The city of Zerbst/Anhalt belongs to the Spargenanbeigegebiete. Here a special asparagus soup and date of the to the asparagus festival. (Asparagus peeling competition)
Weiter lesenSoups
Soups and stews have a long tradition. They are as diverse as the regions in Germany. This includes vegetable soups like the northern German Schnüsch , as elaborate as the Kehdinger wedding soup or as simple and quick as the lazy woman soup .
Vierlanden is an area in the Bergedorf district of Hamburg where vegetables are grown. Here is a simple cream of asparagus soup with meat broth.
Weiter lesenMaundy Thursday soup is a simple but tasty herbal soup. 9 different fresh herbs are used. It can be eaten cold or hot all year round. What herbs can be used?
Weiter lesenLiver dumplings are a popular southern German speciality. As a starter, they are served together with a hearty meat broth. Als Vorspeise werden sie zusammen mit einer kräftigen Fleischbrühe serviert.
Weiter lesenThis dish is also known as Flecke, Kaldaunen, Piepen or Sulz, depending on the region. It is made from forestomach (rumen), but also reticulum or leaf stomach, mostly from cattle.
Weiter lesenHerrgotts Bscheißerle - Maultschen are a typical Swabian speciality.
Weiter lesenFlour mush balls are an easy meatless side dish for soups like Frisian buttermilk soup or Holstein bacon soup.
Weiter lesenThis hearty stew from Lower Saxony is served with semolina dumplings.
Weiter lesenOriginally intended as an appetizer, this wedding soup from the Kehdinger Land is now a full meal for us. The soup is composed at the table by everyone himself.

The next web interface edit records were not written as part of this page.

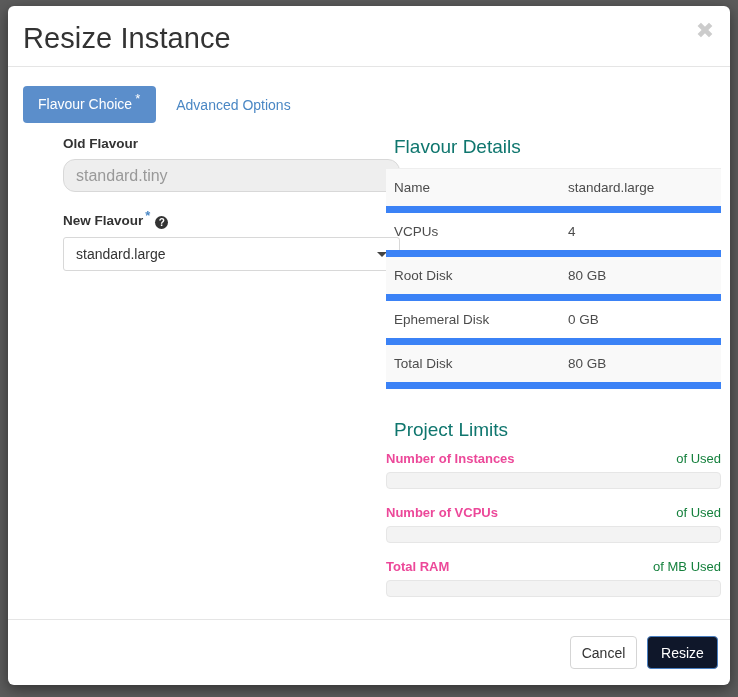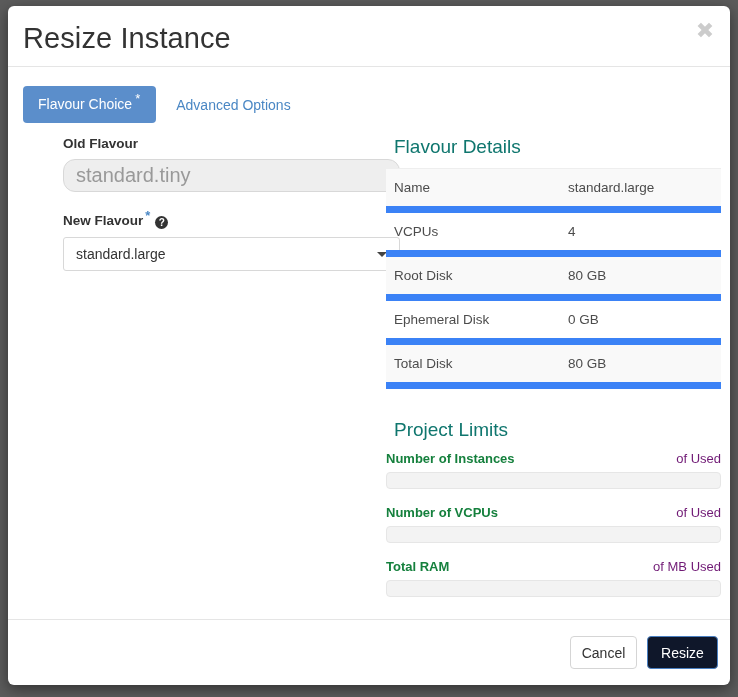"standard.tiny" .text-input { font-size: 20px -> 16px }
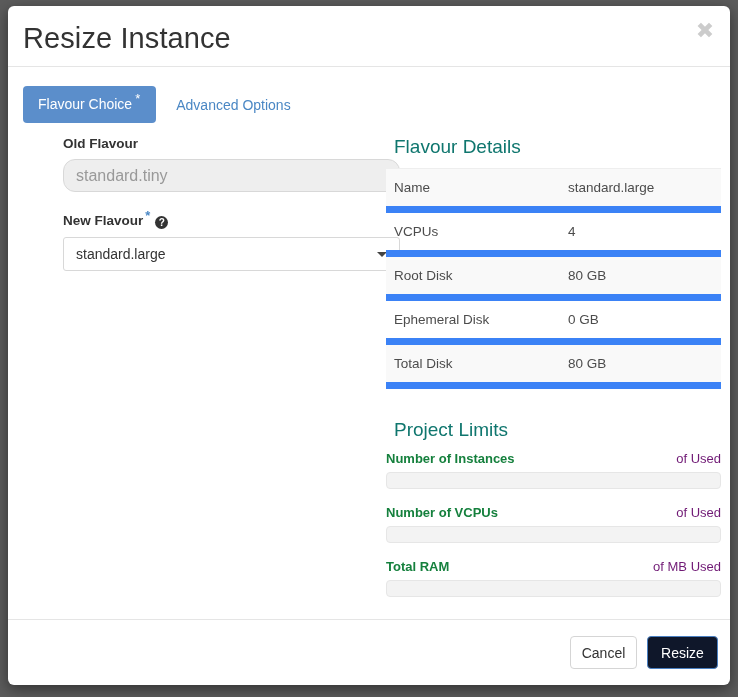"Number of Instances" .limit-name { color: #15803d -> #ec4899 }
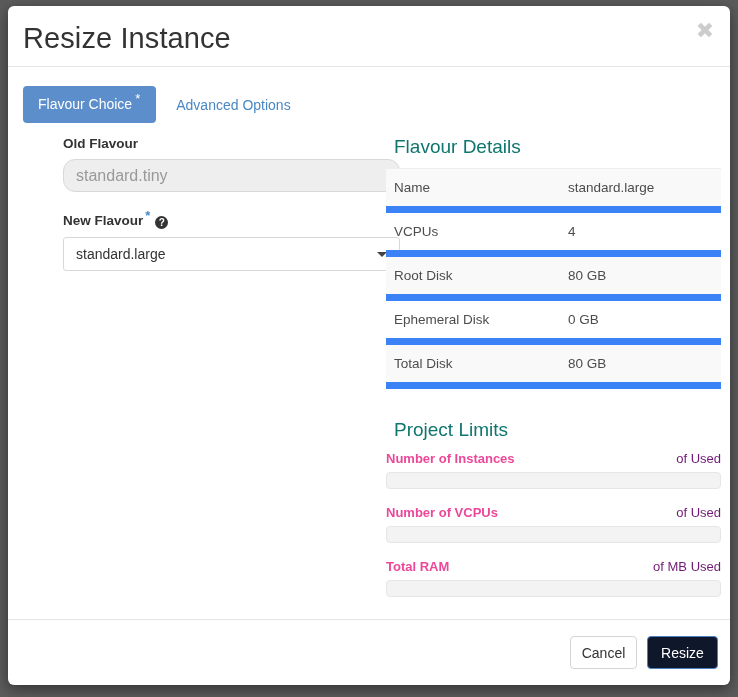"of Used" .limit-used { color: #701a75 -> #15803d }
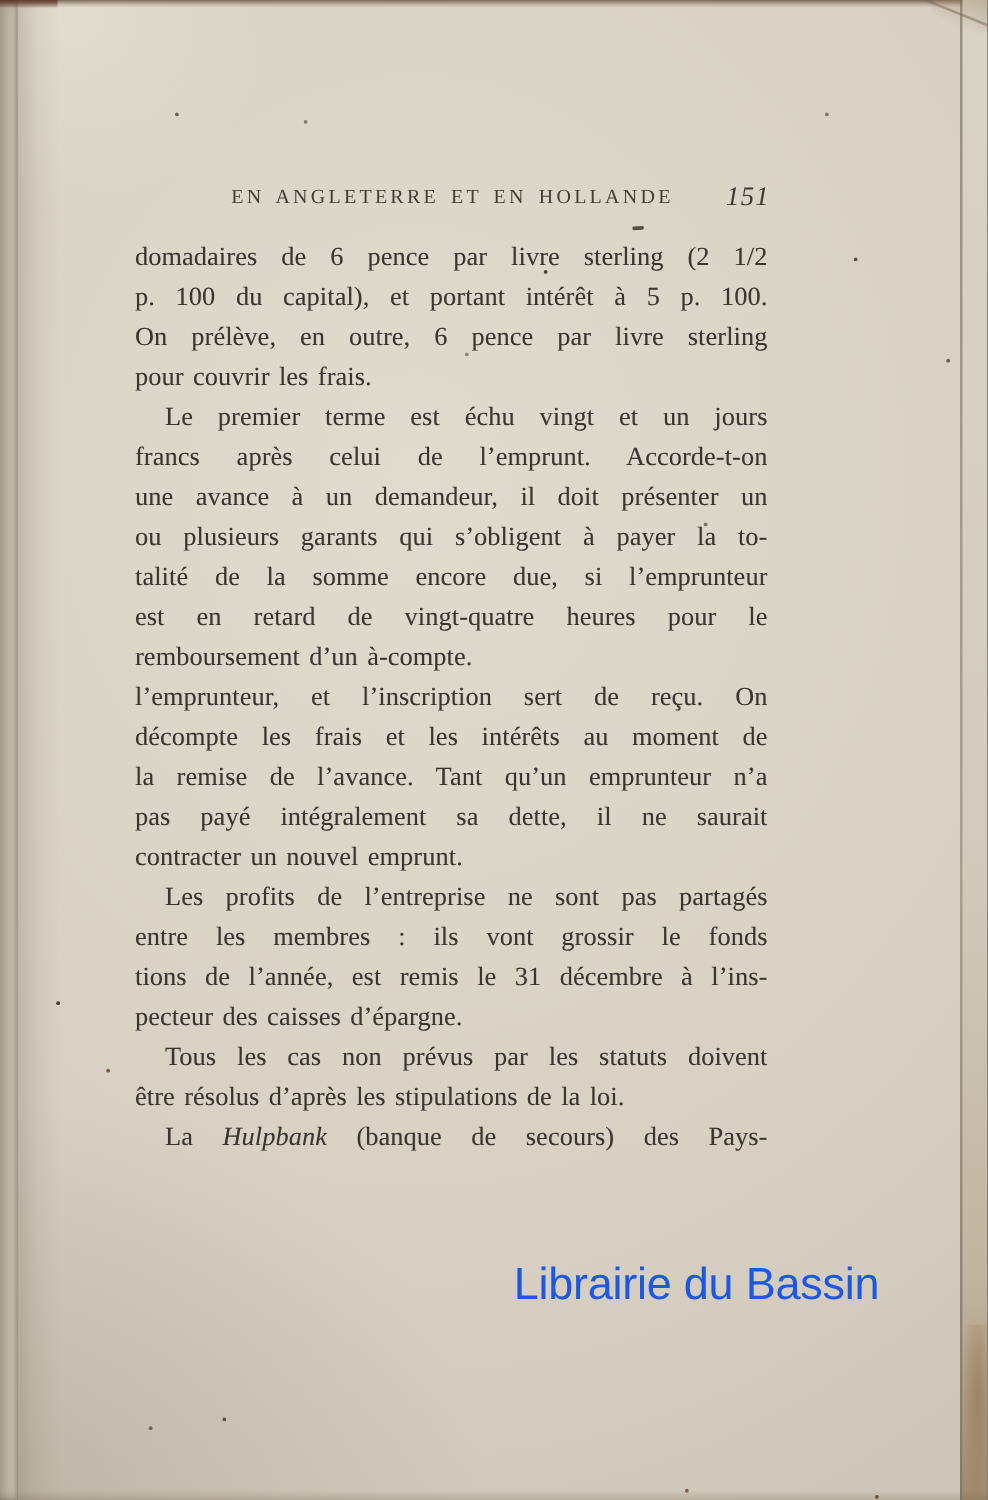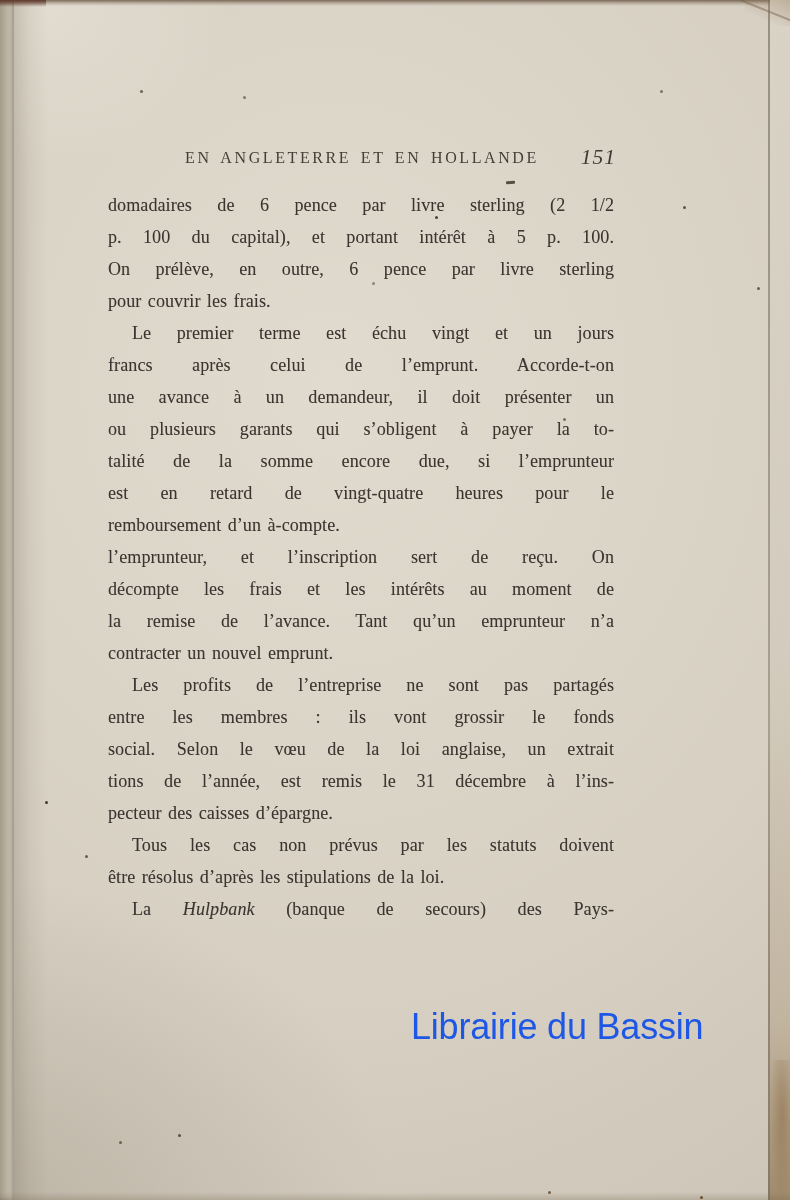"domadaires de 6 pence par" .text-block { font-size: 18px -> 21px }
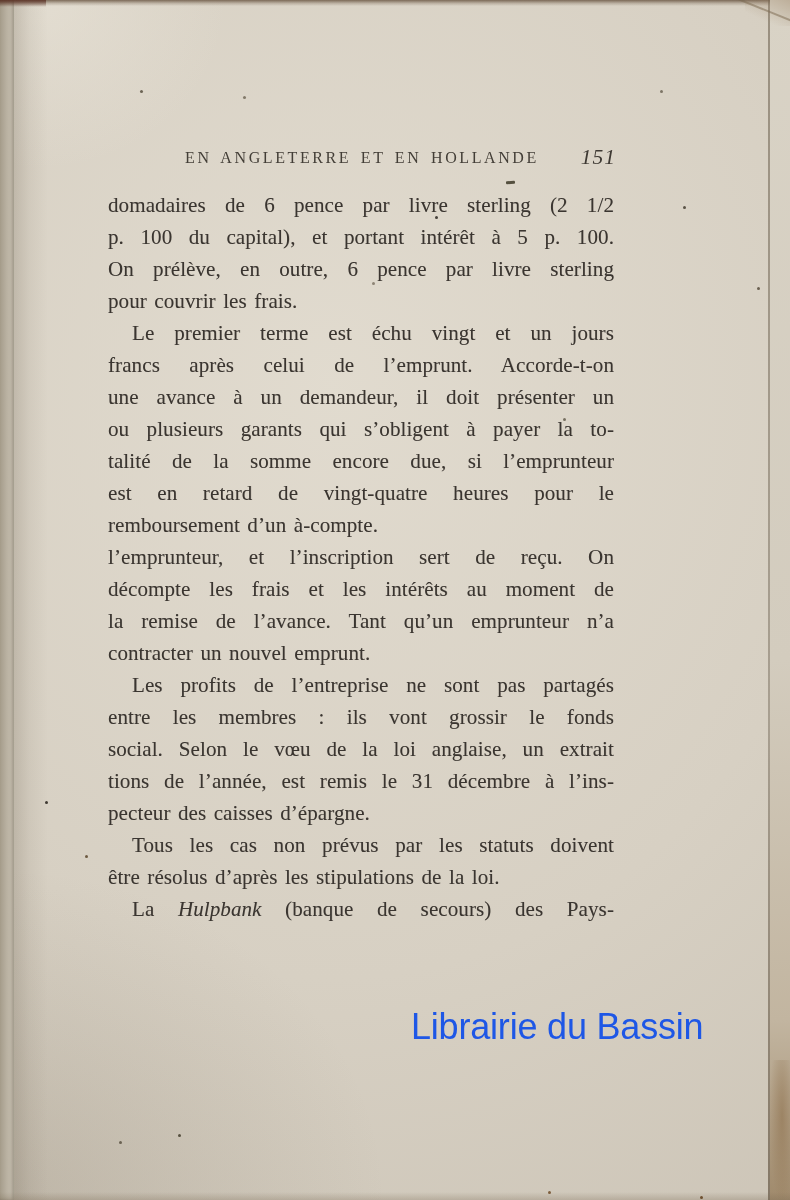"pas payé intégralement sa dette," div.line { html: none -> <div>pas payé intégralement sa dette, il ne saurait</div> }
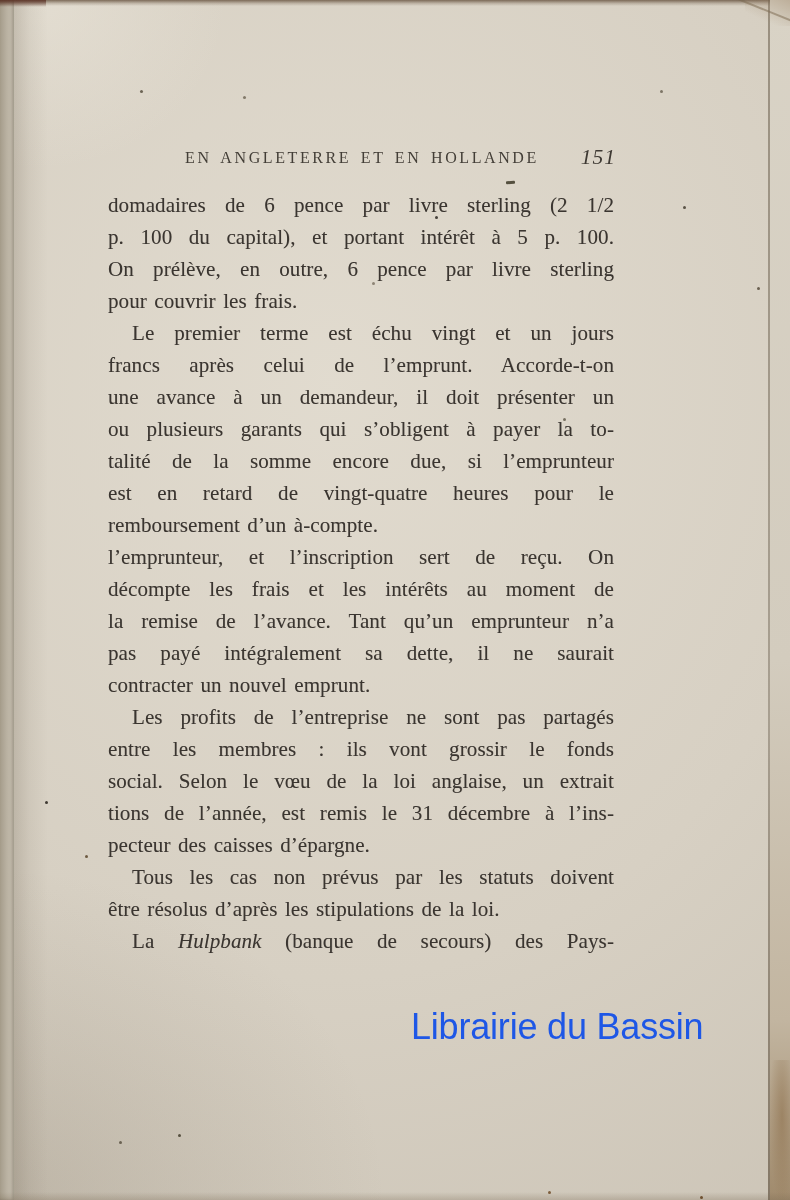"social. Selon le vœu de" div.line { html: <div>social. Selon le vœu de la loi anglaise, un extrait</div> -> none }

Weiter lesenA North German speciality with dried fruit, vegetables, meat and fish.
Weiter lesenA simple but hearty dish is the North German or Frisian buttermilk soup with smoked bacon, pears and raisins. Well suited for the cold season.
Weiter lesenThe name Schnüsch means vegetable stew; it originates from the region of Angeln in Schleswig-Holstein. Originally it is about cooking the first young vegetables together with milk.
Weiter lesenGrümpelsuppe is a simple tasty flour soup with meat broth from Thuringia. The lumps of flour are the dumplings.
Weiter lesenMockturtle is fake turtle soup. Veal or beef was taken as a substitute for the turtle meat.
Weiter lesenPlucked finches are a hearty stew. Originally it was a dish of the whalers. It contained chopped (plucked) pieces of whale bacon (the Vinken).
Weiter lesenBickberry soup is a sweet fruit soup made from blueberries. It is a simple dish that is eaten warm. Wonderful cold as a cold dish.
Weiter lesenSauerkraut soup is a variation on how Thuringians eat this cabbage. Sometimes diced pork belly or ham is also added.
Weiter lesenAbernsuppe is a pureed, simple, strong potato soup from Upper Lusatia to which the city of Zittau also belongs.
Weiter lesenKappesuppe is a hearty white coal stew from Saarland. Recipe and more.
Weiter lesenBeer fish: This is a recipe from the Altmark with the basic ingredients fish, beer and gingerbread. In the end, it's fish in a brown sauce.
Weiter lesenThe Schnippelsuppe is one of the classics of Thuringian cuisine. Chopped vegetables in a meat broth.